VTB, the claimant, is a commodities trader and began multiple London Court of International Arbitration proceedings in April 2019 against the defendant, a now-insolvent operator of a large Russian oil refinery, Antipinsky. VTB claimed for breach of contract based on Antipinsky's failure to deliver certain oil products or to reimburse VTB's pre-payments for the products. Relying on section 44 of the Arbitration Act 1996, VTB also commenced English court proceedings in April 2019 in support of the arbitrations, securing an interim worldwide freezing order over Antipinsky's assets and an injunction requiring the delivery of a cargo of vacuum gas oil (VGO) by Antipinsky to VTB. VTB gave cross-undertakings that it would compensate any third party that suffered loss as a result of the orders.

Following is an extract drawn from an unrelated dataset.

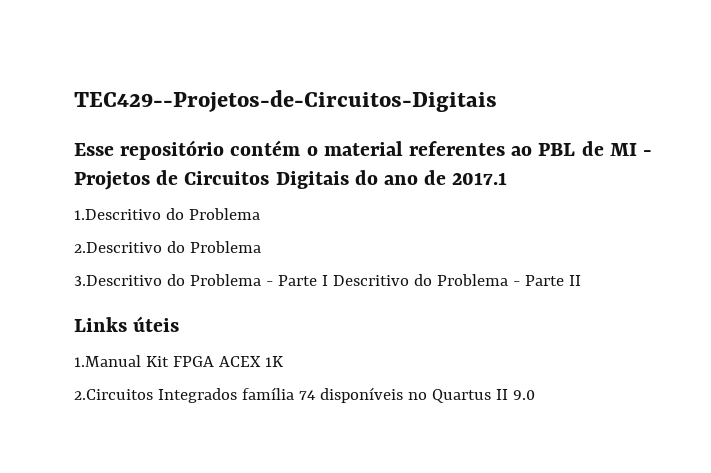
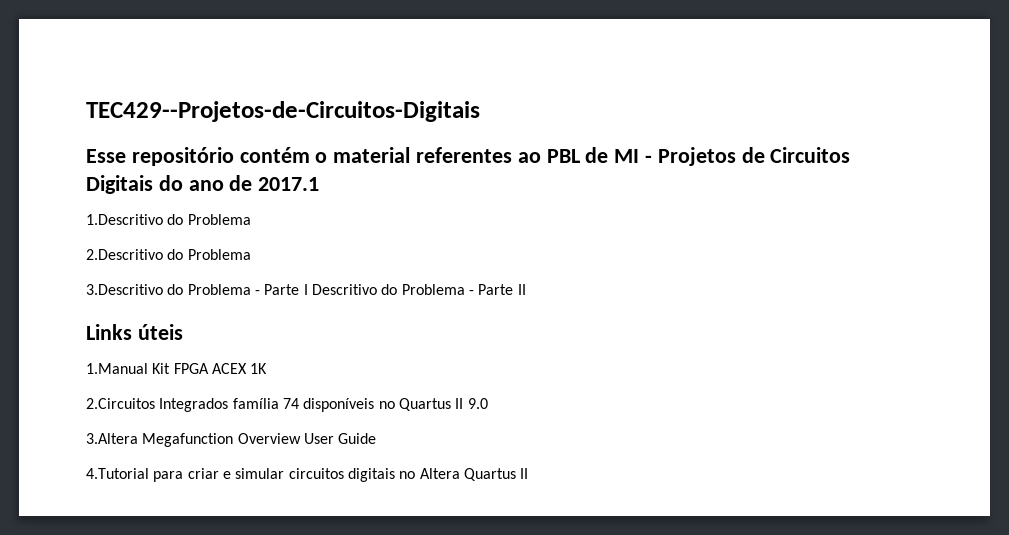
(535, 395) none -> [86,433,377,447] [86,468,529,482] // 3.Altera Megafunction Overview User Guide // 4.Tutorial para criar e simular circuitos digitais no Altera Quartus II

In May 2019, Petraco, a Swiss oil trader, intervened and applied to vary the court orders, seeking damages under VTB's cross-undertakings and claiming that it was entitled to receive the VGO cargo. At a hearing in May 2019, VTB's injunction was set aside and the worldwide freezing order was varied to remove the prohibition on Antipinsky delivering the VGO to third parties. The VGO cargo was sold and the proceeds were paid into court. At VTB's and Petraco's request, directions were also given at that court hearing for an expedited trial before the High Court concerning the rights and obligations of VTB, Antipinsky and Petraco in respect of the VGO cargo (the cargo trial). This trial has not yet taken place.

VTB issued an application in August 2019 to start a claim under part 20 of the Civil Procedure Rules (CPR) against Sberbank (which provided finance to Antipinsky) and MachinoImport within the cargo trial in respect of a double selling scheme that VTB alleged had been put in place by these parties so that the VGO cargo destined for VTB was also sold to Petraco. VTB also sought permission to serve out of the jurisdiction. Part 20 of the CPR allows a defendant to bring counterclaims against the claimant or additional claims against any person (whether or not they are party to the proceedings). VTB contended that the proposed claims against Sberbank and MachinoImport almost entirely overlapped with the issues in the cargo trial. In May 2020 the court decided that Sberbank and MachinoImport were proper parties to the counterclaim made by VTB and that England was the forum conveniens because it was desirable to have all claims in a single set of proceedings. Sberbank and MachinoImport sought to set aside that decision and challenged the English court's jurisdiction.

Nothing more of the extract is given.